WHAT THE TASK REQUIRES: Set down, without alteration, the lines from the one that contains "The requirements should" through the final line of the material below.

RECORDS:

------------------------

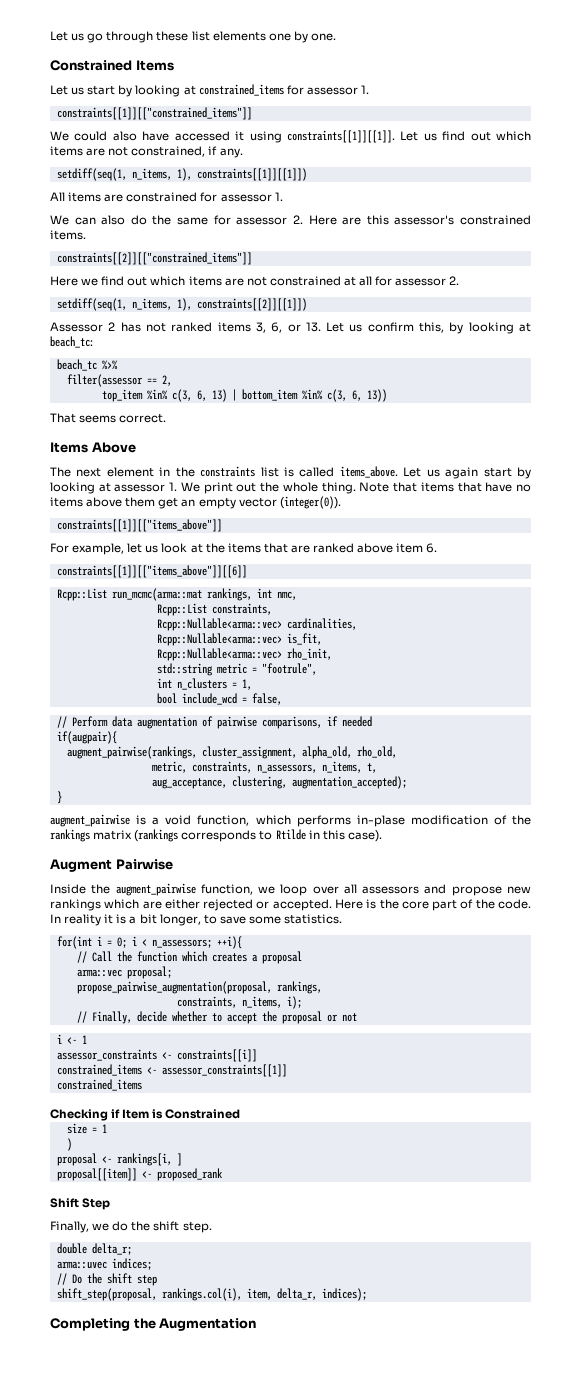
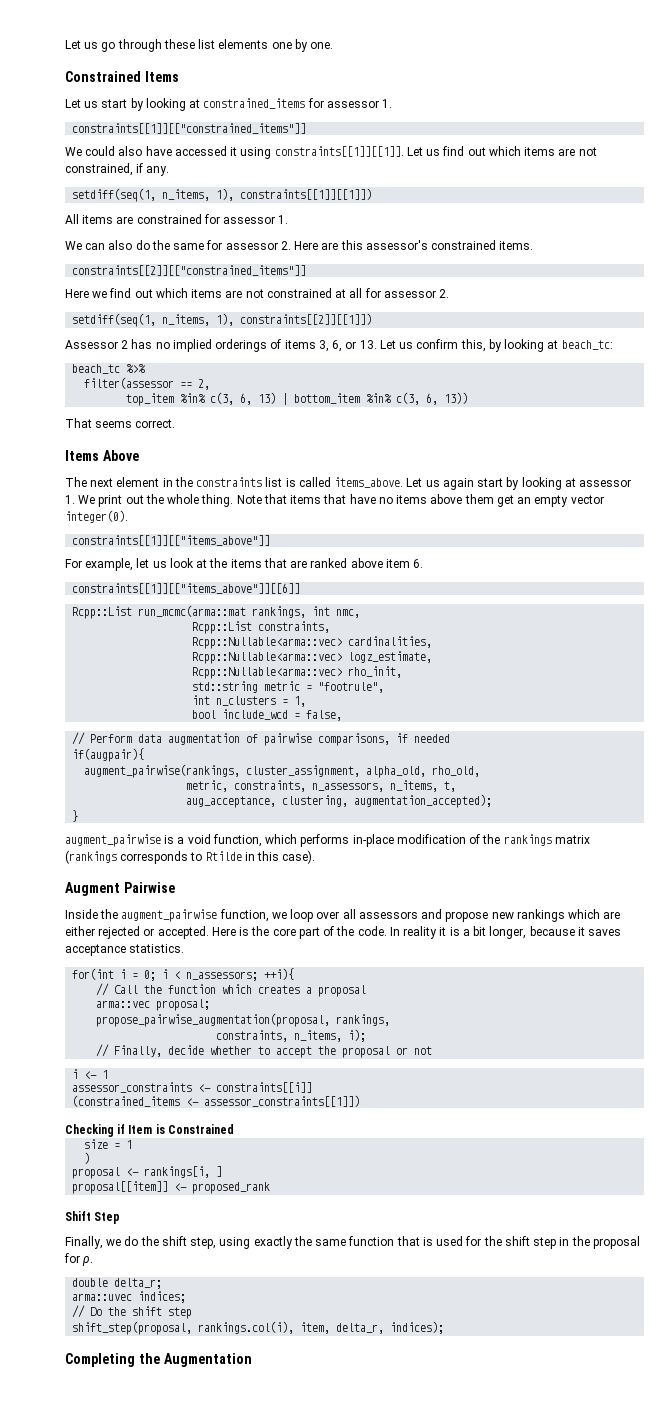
- Assessor 2 has not ranked items 3, 6, or 13. Let us confirm this, by looking at beach_tc:
+ Assessor 2 has no implied orderings of items 3, 6, or 13. Let us confirm this, by looking at beach_tc:
- Note that items that have no items above them get an empty vector (integer(0)).
+ Note that items that have no items above them get an empty vector integer(0).
- Rcpp::Nullable<arma::vec> is_fit,
+ Rcpp::Nullable<arma::vec> logz_estimate,
- augment_pairwise is a void function, which performs in-plase modification of the rankings matrix (rankings corresponds to Rtilde in this case).
+ augment_pairwise is a void function, which performs in-place modification of the rankings matrix (rankings corresponds to Rtilde in this case).
- In reality it is a bit longer, to save some statistics.
+ In reality it is a bit longer, because it saves acceptance statistics.
- constrained_items <- assessor_constraints[[1]]
- constrained_items
+ (constrained_items <- assessor_constraints[[1]])
- Finally, we do the shift step.
+ Finally, we do the shift step, using exactly the same function that is used for the shift step in the proposal for ρ.

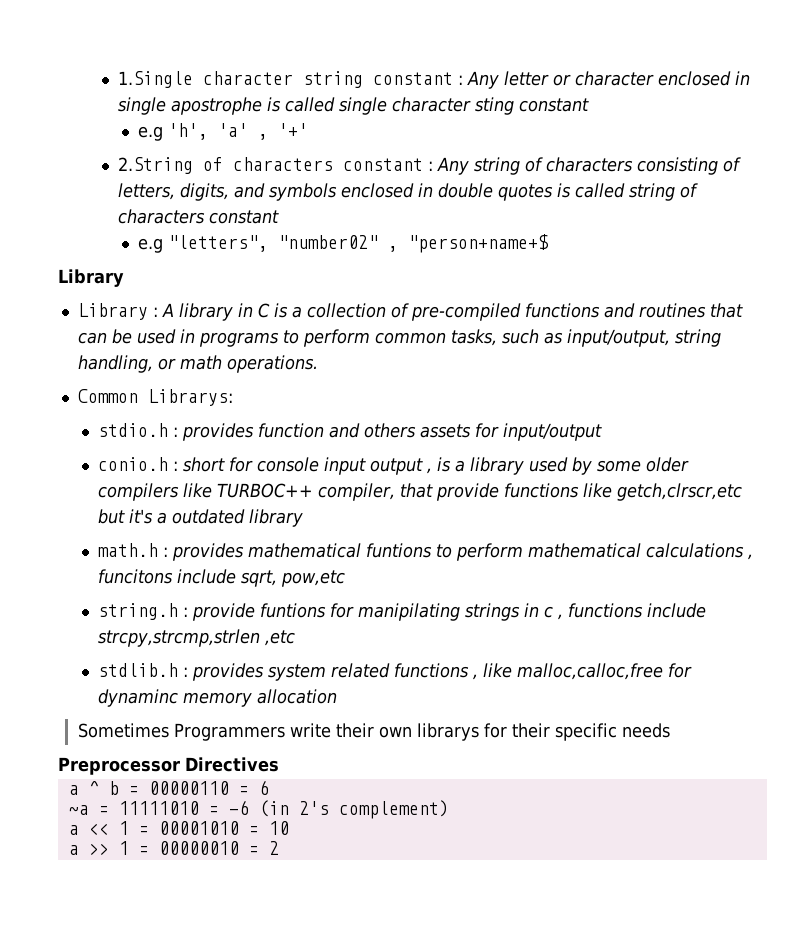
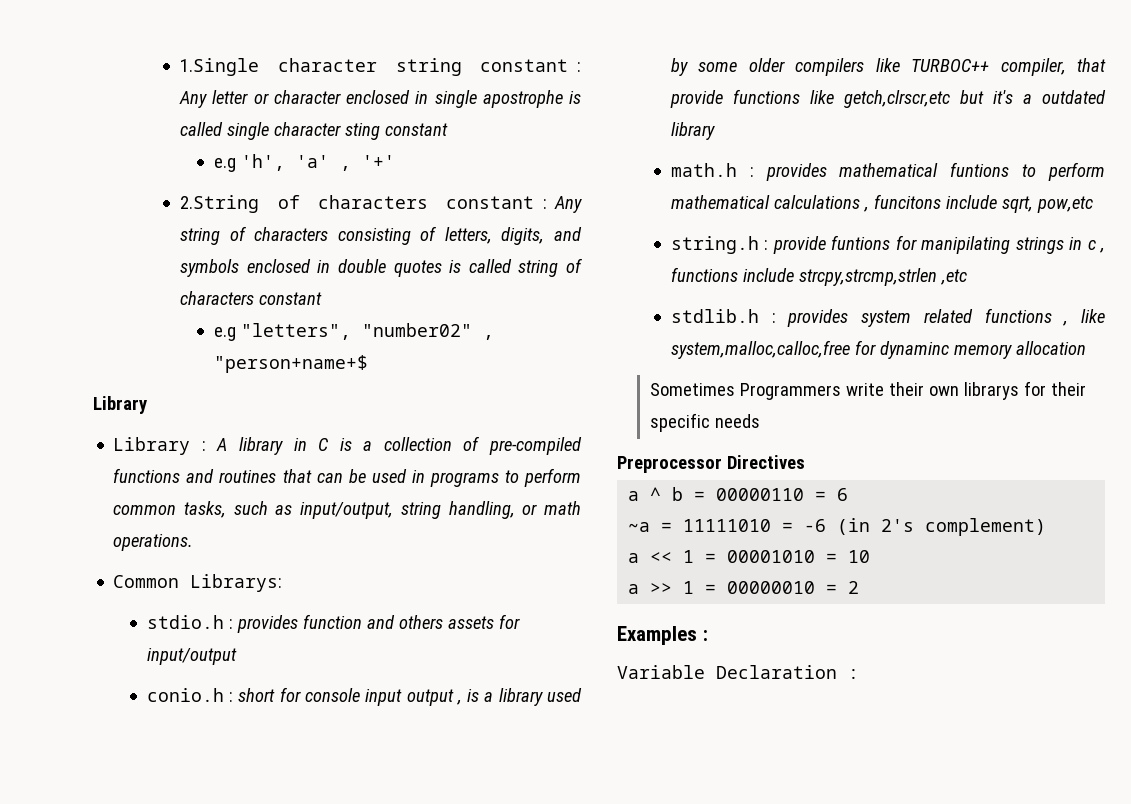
- stdlib.h : provides system related functions , like malloc,calloc,free for dynaminc memory allocation
+ stdlib.h : provides system related functions , like system,malloc,calloc,free for dynaminc memory allocation
+ Examples :
+ Variable Declaration :

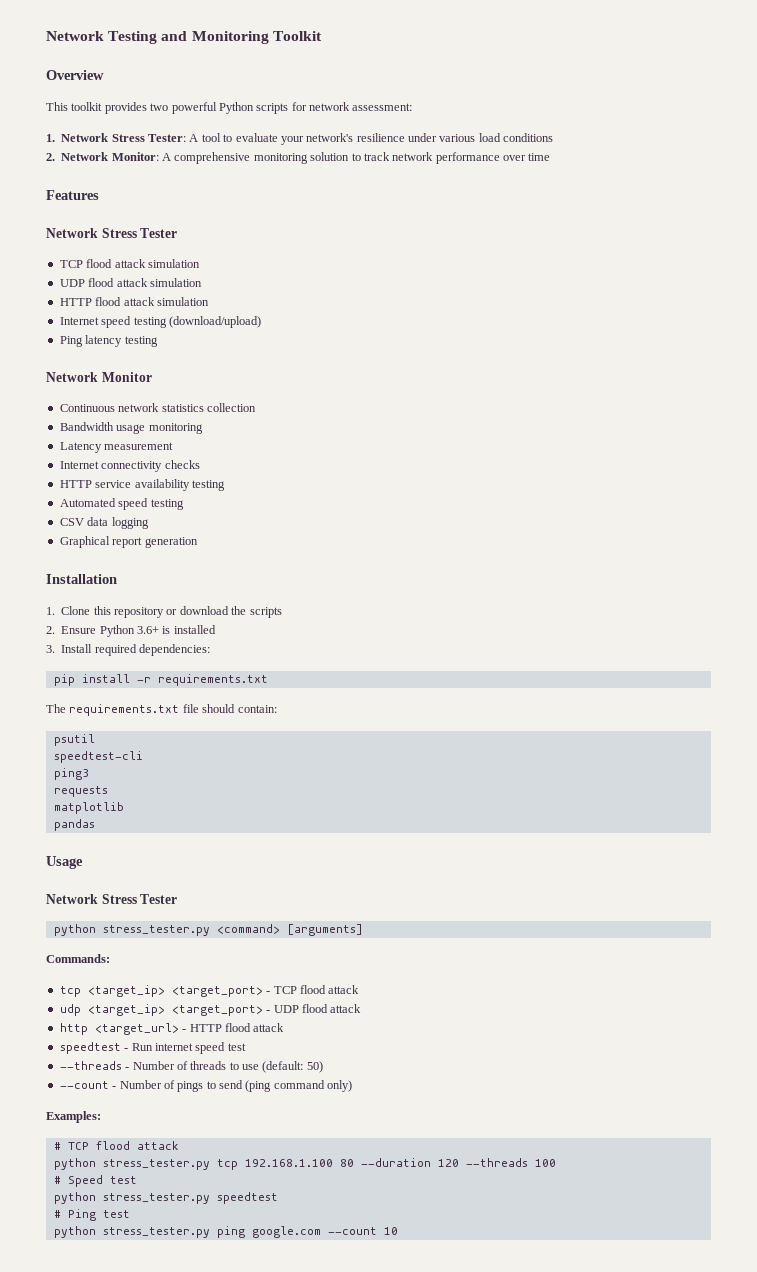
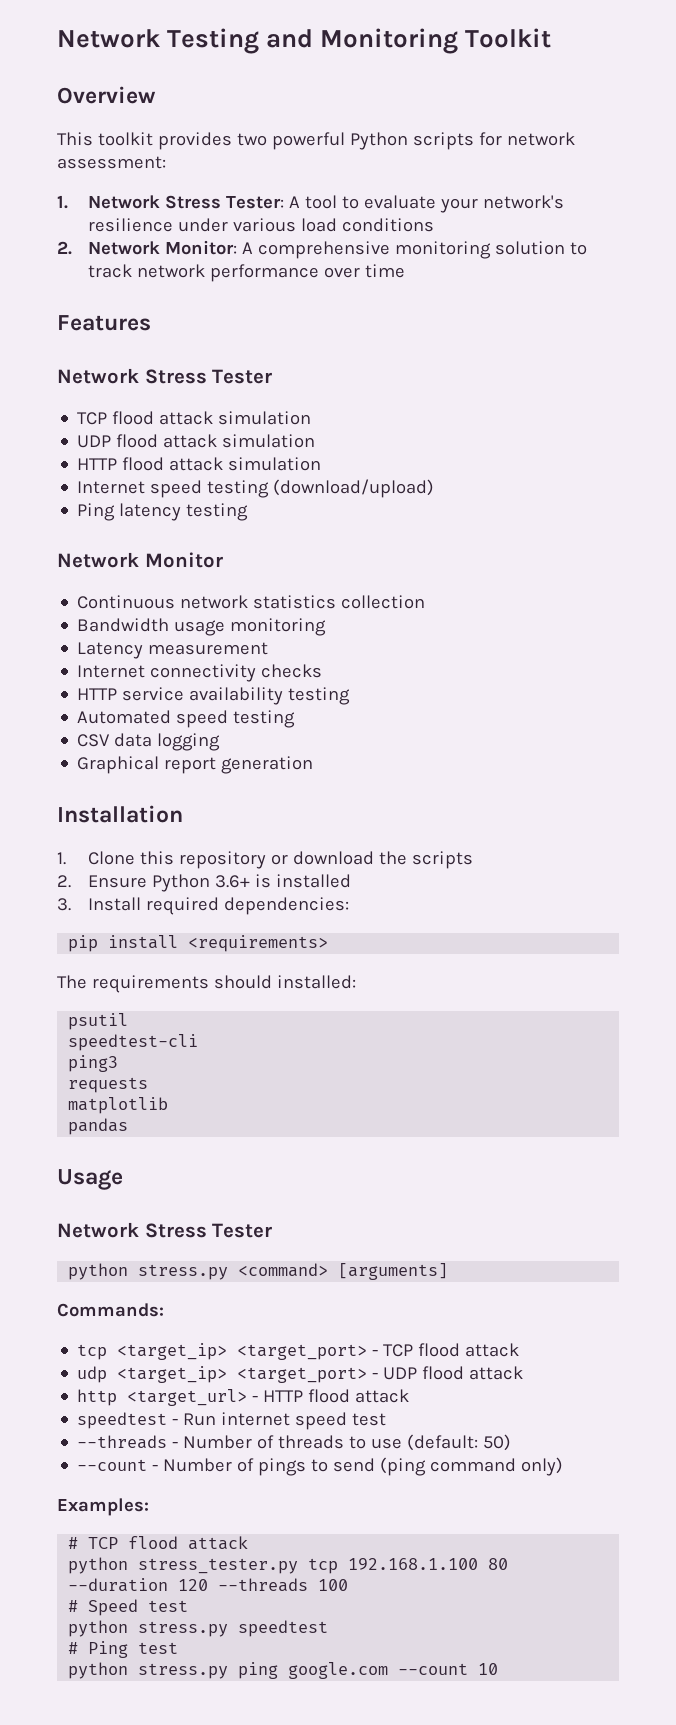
- pip install -r requirements.txt
+ pip install <requirements>
- The requirements.txt file should contain:
+ The requirements should installed:
- python stress_tester.py <command> [arguments]
+ python stress.py <command> [arguments]
- python stress_tester.py speedtest
+ python stress.py speedtest
- python stress_tester.py ping google.com --count 10
+ python stress.py ping google.com --count 10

------------------------

RESULT OF THIS TASK:
+ The requirements should installed:
- python stress_tester.py <command> [arguments]
+ python stress.py <command> [arguments]
- python stress_tester.py speedtest
+ python stress.py speedtest
- python stress_tester.py ping google.com --count 10
+ python stress.py ping google.com --count 10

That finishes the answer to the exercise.